一旦は中止されたアスワン・ハイ・ダムの建設計画だったが、ガマール・アブドゥル・ナセル大統領率いる革命政府は、ダム建設によって大きな利益を得られると踏み、さらに革命によって近代化されたエジプトのシンボルとなると計算して、計画を再開した。また、建設へ向けて資金調達を始めた。この計画に対しアメリカ合衆国が資金援助を申し込んだものの、エジプトとは敵対関係にあるイスラエルを支援するアメリカ合衆国とエジプトとの交渉は難航し、援助計画は破棄された。ナセル大統領は援助に代わる財源確保のために、1956年スエズ運河の国有化を宣言した[注釈 2]。これはスエズ運河の権益を所有していたイギリスとフランスを激怒させ、両国はイスラエルを支援してスエズ運河の奪回を画策し、第二次中東戦争の発端となった。この戦争によりエジプトは軍事的には敗北したものの、政治的には勝利し、アラブ世界の広範な支持を得たナセル政権は磐石のものとなった。さらに1958年には、冷戦の影響もあり、ソビエト連邦がエジプトへの建設資金と機材の提供を申し出て、ソビエト連邦の企業であったギドロプロエクトが設計で協力することになった。これにより、政治的にも資金的にも技術的にも巨大プロジェクトを遂行する準備が整った。

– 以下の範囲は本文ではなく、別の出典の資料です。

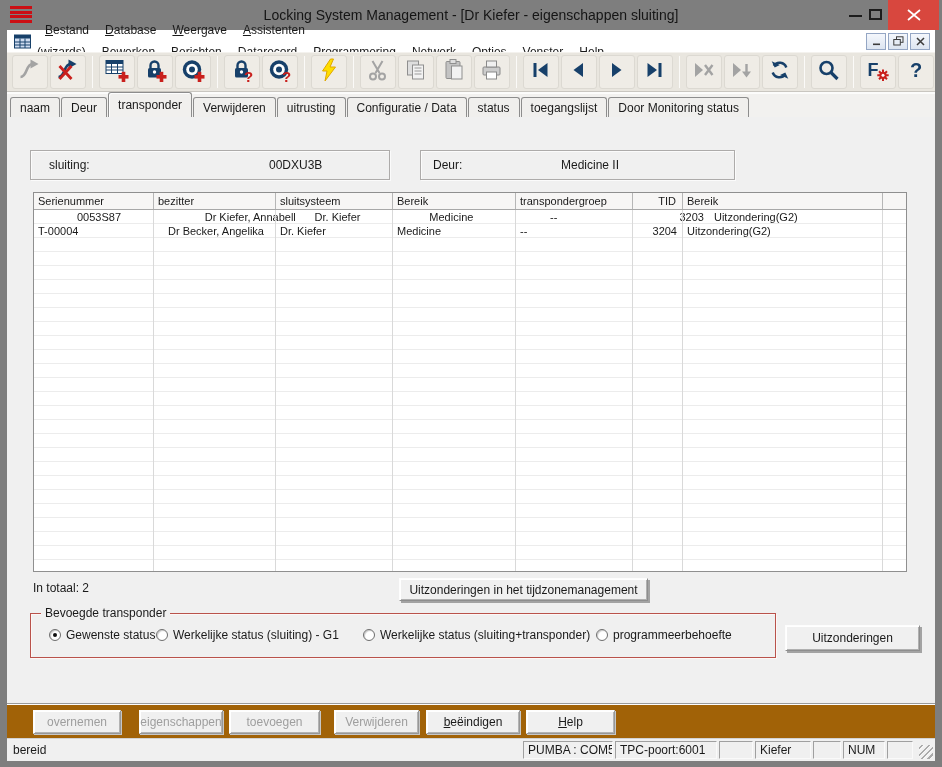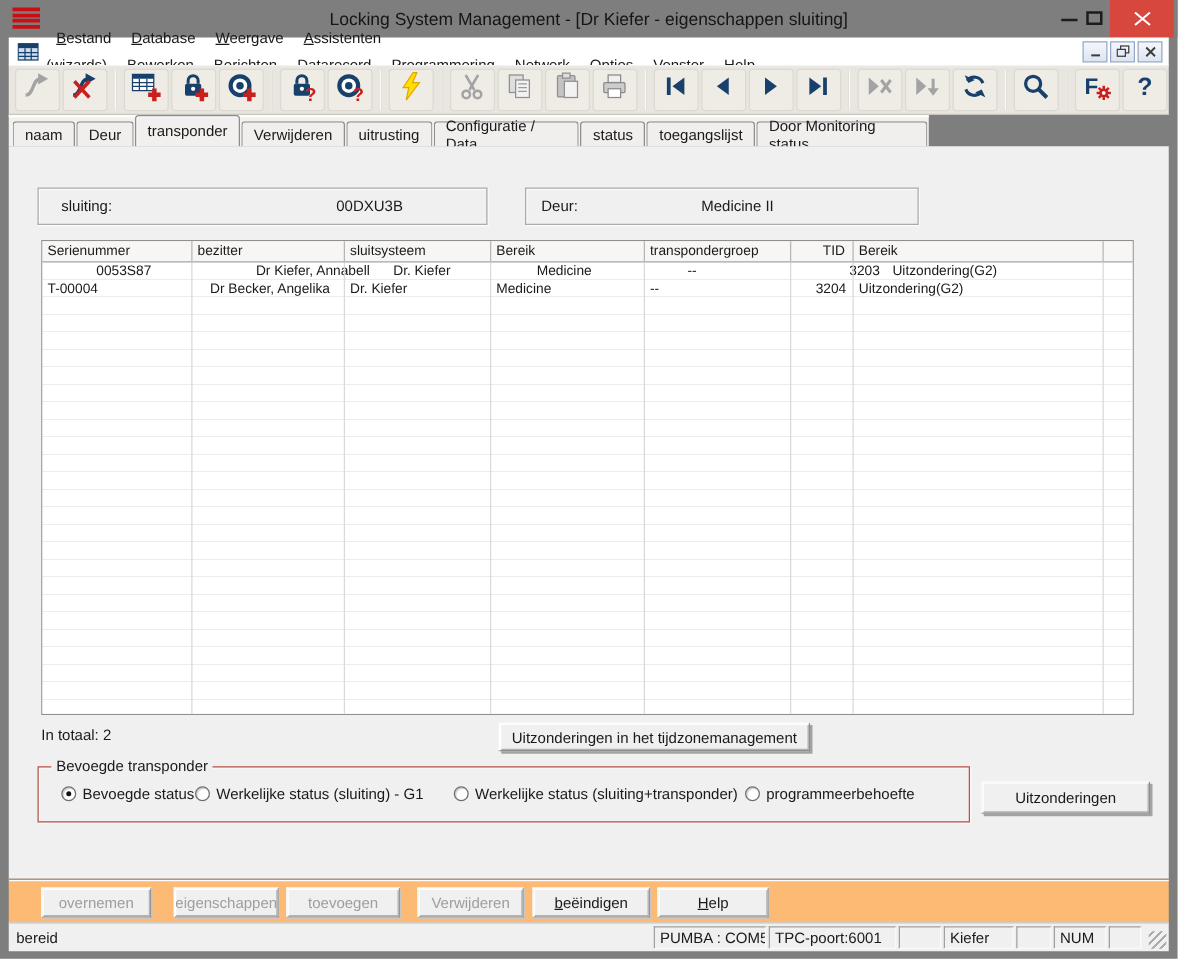"naam" .tabstrip { width: 736px -> 928px }
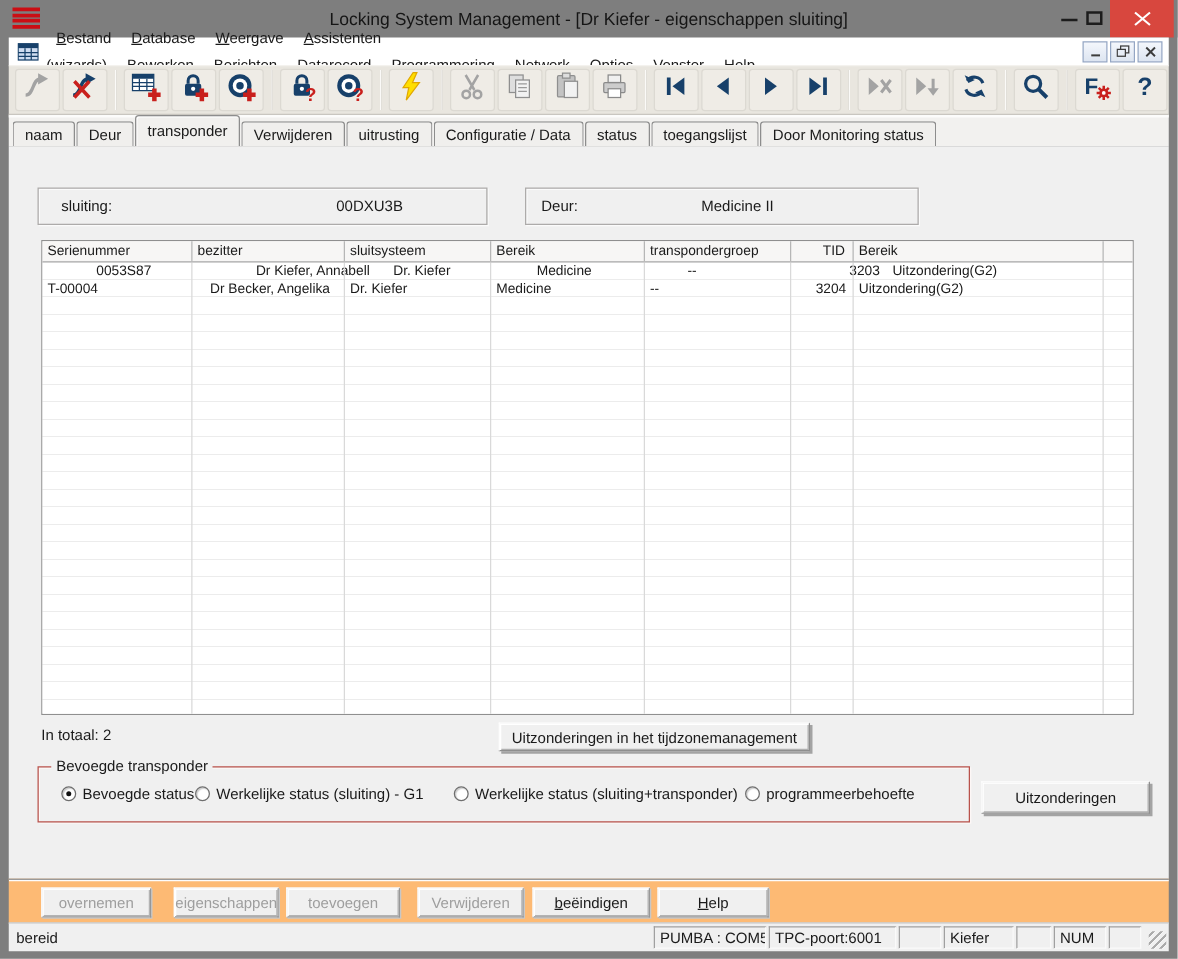"Bevoegde status" span { text: Bevoegde -> Gewenste }
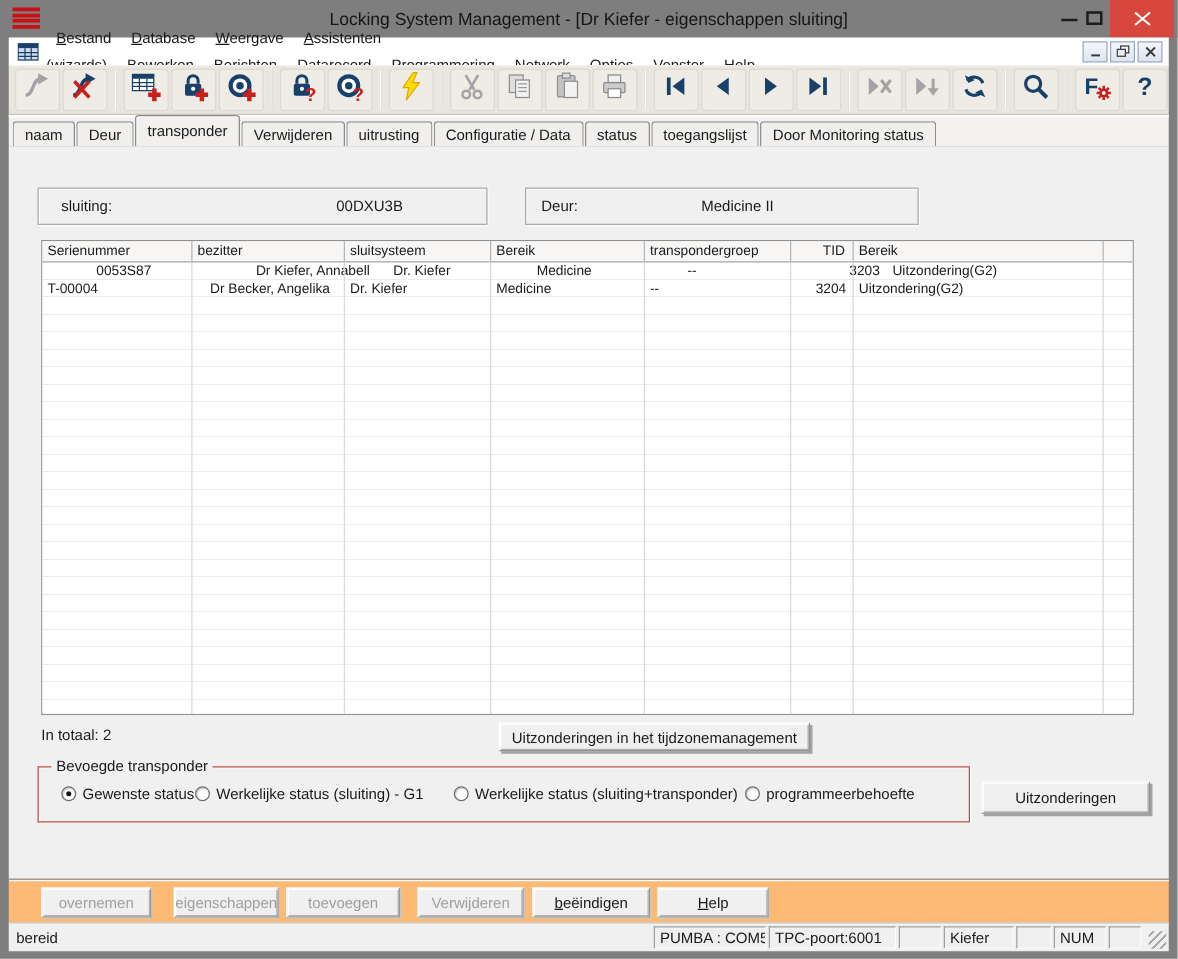"overnemen" .bottompanel { background: #fdba74 -> #a16207 }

1960年1月9日にアスワン・ハイ・ダムの起工式が行われ建設が始まった。しかし、資金面、技術面以外にも、アスワン・ハイ・ダムの建設には2つの大きな問題があった。1つ目は、ダム湖によって水没する地域の約9万人とも言われる住民の移住である。結局、水没地域の住民は主にルクソールからコム・オンボの間に開かれた30の新開地へと移住させることで解決が図られた[3]。そして2つ目は、同じく水没地域にあった、古代エジプトの遺跡群の保護の問題である。当初は、ヌビア遺跡アブ・シンベル神殿をはじめとする遺跡群は、そのまま水没させてしまう計画だった。しかし、国際社会からの批判の声が強く、最終的にユネスコから援助を受けて、巨額の費用をかけて湖畔に移築された。移築されたのはアブ・シンベル神殿だけではなく、アスワン・ロウ・ダム建設時から水没していたフィラエ島のイシス神殿や、カラブシャ神殿、アマダ神殿、ワディ・セブアなど10個ほどの遺跡も水面上へと移設した。

こうして、総費用10億米ドルをかけて1970年にアスワン・ハイ・ダムは竣工した。また、竣工を記念した塔が、ナセル湖畔に建てられていた。その後、第四次中東戦争においてイスラエル軍によりペイント弾を投下された。このこともあり、2018年現在では軍事施設に匹敵する重要な防衛拠点として、軍が駐留して厳しい警備が行われている。

影響

産業

アスワン・ハイ・ダムの完成によって出現した人造湖のナセル湖では、次第に富栄養化が起こり漁業が活発化していった。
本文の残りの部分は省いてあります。